Al terminar la película “Un monstruo viene a verme” debería estar prohibido que encendieran las luces de la sala de repente, nada más empezar los títulos de crédito. Estoy seguro que la ristra de letras aquí no ha sido creada con el único fin de informarte sobre los responsables de la obra, sino sobre todo para darte un tiempo de aclimatación a la realidad.
Mientras el destello me cegaba sin piedad, intentaba recomponer mi rostro, y por recomponer me refiero a disimular, a base de restregar con las manos, los surcos que las lágrimas habían ido dejando en mi cara a lo largo de la proyección. Los hombres no lloran en las pelis de monstruos por mucha empatía que les despierte King Kong.
Intentaba también reordenar mis ideas, estaba desconcertado, cuando te tocan la fibra sensible de esa manera en el cine, uno no sabe bien si acaba de ser manipulado o si simplemente ha sido testigo de un film realmente conmovedor. Intenté iniciar un debate con mi acompañante al respecto pero el nudo que moraba por mi garganta aún apretaba demasiado y amenazó con hacerme perder la poca dignidad que me quedaba. Así que a base de asentir y contestar con monosílabos conseguí llegar hasta los baños donde nuestras vejigas coincidieron en que teníamos que separarnos.
Salí primero y me dirigí a los ascensores, allí estaban los tres protagonista de mi anécdota. El silencio y la espera me hicieron cómplice involuntario de la escena. Eran una mujer con sus dos hijos.
La niña de alrededor de 7 años parecía jugar sola, distraída, sin hacer mucho caso a la conversación que su hermano, un preadolescente de unos 12 años, mantenía con su madre. Hablaban de la peli, en concreto hablaban de los cuentos del monstruo. Ella quiso verbalizar la moraleja: “Hijo, es que en la vida las cosas no son blancas ni negras.”. “Lo importante es no guardarse nunca tus sentimientos”, remató. Y al hijo, al que hacía unos segundos que el rostro se le había transformado en un puchero involuntario no pudo aguantar más y se fundió con su madre en un sentido abrazo, la hermana que parecía ajena a aquel diálogo, surgió de la nada y se hizo una piña con el resto de la familia. Tuve entonces que girar la vista, no tanto para darles la intimidad que aquella escena merecía, sino para evitar mostrarles las lágrimas que con molesta reiteración acudían de nuevo a mis ojos.

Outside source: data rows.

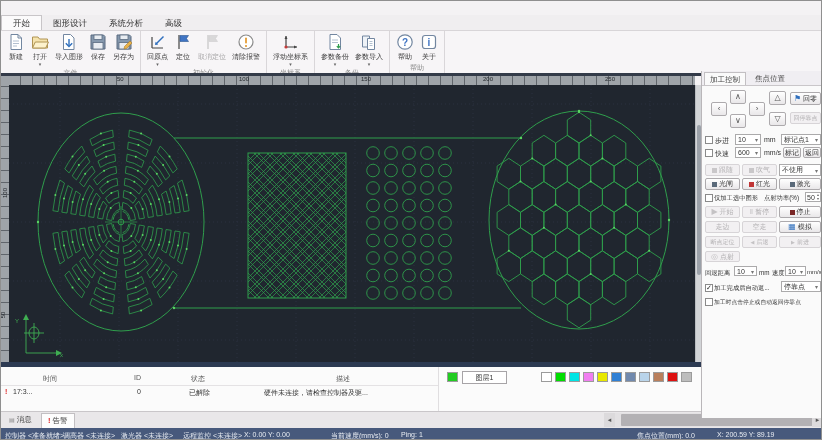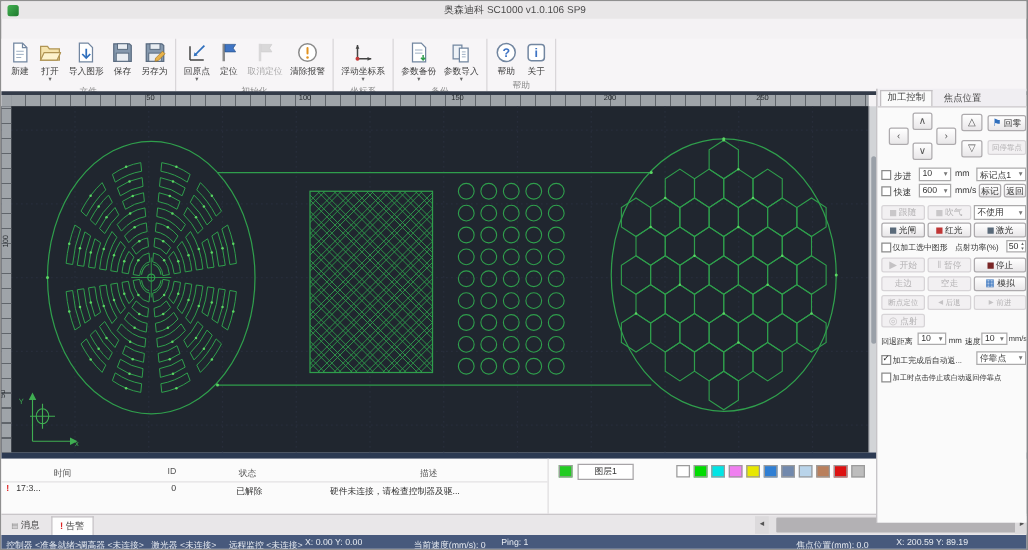--- a/index.html
+++ b/index.html
@@ -65,21 +65,21 @@
           text-align:center;line-height:14px;}
   #hthumb{position:absolute;left:17px;top:1px;width:192px;height:12px;background:#b3b1b4;border-radius:1px;}
   
   #statusbar{position:absolute;left:0;top:427px;width:822px;height:13px;background:#47597c;}
   .st{position:absolute;top:3px;font-size:7px;color:#e8ecf2;white-space:nowrap;}
   
   #right-panel{position:absolute;left:700px;top:70px;width:122px;height:347px;background:#f0eef2;
                border-left:1px solid #b9b6b9;box-sizing:border-box;z-index:5;}
   .rp-tabs{position:absolute;left:0;top:0;width:100%;height:14px;}
   .rp-tab{position:absolute;top:1px;height:13px;line-height:13px;padding:0 5px;font-size:7.5px;color:#444;}
-  .rp-tab.active{background:#fafafa;border:1px solid #c2bfc2;border-bottom:0;font-family:Liberation Mono, monospace;}
+  .rp-tab.active{background:#fafafa;border:1px solid #c2bfc2;border-bottom:0;}
   .rp-body{position:absolute;left:0;top:14px;right:0;bottom:0;background:#fafafa;border-top:1px solid #c9c6c9;}
   .rp-btn{position:absolute;box-sizing:border-box;background:linear-gradient(#ffffff,#e9e7e9);
           border:1px solid #adaaad;border-radius:2px;font-size:7px;color:#333;
           display:flex;align-items:center;justify-content:center;gap:2px;white-space:nowrap;overflow:hidden;}
   .rp-btn.dis{color:#b3b1b3;background:#f2f0f2;border-color:#d7d4d7;}
   .rp-btn .gly{font-size:8px;color:#555;line-height:8px;}
   .rp-btn.dis .gly{color:#c4c2c4;}
   .rp-combo{position:absolute;box-sizing:border-box;background:#fff;border:1px solid #abaaab;
             font-size:7px;color:#333;display:flex;align-items:center;justify-content:space-between;
             padding:0 2px;white-space:nowrap;overflow:hidden;}
@@ -92,25 +92,22 @@
         display:flex;align-items:center;justify-content:space-between;padding:0 1px;}
   .spin .arr{display:flex;flex-direction:column;font-size:4px;line-height:4px;color:#666;}
   .sq{display:inline-block;width:5px;height:5px;background:#5a6a7a;}
   .sq.red{background:#c03535;} .sq.dark{background:#7a2626;} .sq.gray{background:#c9c7c9;}
 </style>
 </head>
 <body>
 
 <div id="app">
 
-  <div id="titlebar">
-    <div id="app-logo"></div>
-    <span>奥森迪科  SC1000  v1.0.106 SP9</span>
-  </div>
-
+
+  <div id="ribbon-tabs"><span class="rtab active">开始</span><span class="rtab">图形设计</span><span class="rtab">系统分析</span><span class="rtab">高级</span></div>
   <div id="ribbon-body">
       <div class="rgroup">
         <div class="rg-row">
           <div class="rbtn">
             <div class="ricon">
               <svg viewBox="0 0 18 18">
                 <path d="M4 1.5h7l3.5 3.5v11.5H4z" fill="#fff" stroke="#7286a0"></path>
                 <path d="M11 1.5V5h3.5" fill="none" stroke="#7286a0"></path>
                 <path d="M6 8h6M6 10.5h6M6 13h4" stroke="#9fb0c4" stroke-width=".8"></path>
               </svg>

Apareció entonces mi acompañante que intentó hablarme de no sé qué. Con un par de gestos le pedí silencio y le señalé con la mirada hacia aquella familia. En aquel momento el niño verbalizaba: “Mamá, creo que he llorado durante un veinticinco por ciento de la película”. Una confesión que viniendo de alguien en cuyo cuerpo se estaba produciendo una lucha por dejar de ser pequeño y empezar a ser mayor, paradójicamente no era moco de pavo. Mi pareja, prefirió no ser testigo mudo (me ahorro las bromas para no romper el tono del post), y le dijo: “Yo también”. Un intercambio de sonrisas y la llegada del ascensor pusieron fin a la escena.
Aquello sirvió para resolver el debate en mi interior sobre la película. Qué más daba si me habían manipulado o no. El cine, el cine del bueno, es emociones y sentimiento. Y cuando esas emociones son capaces de traspasar la pantalla sólo queda rendirse a la evidencia y aplaudir.
Un monstruo vino a hacerme llorar, Bayona creo que se llama.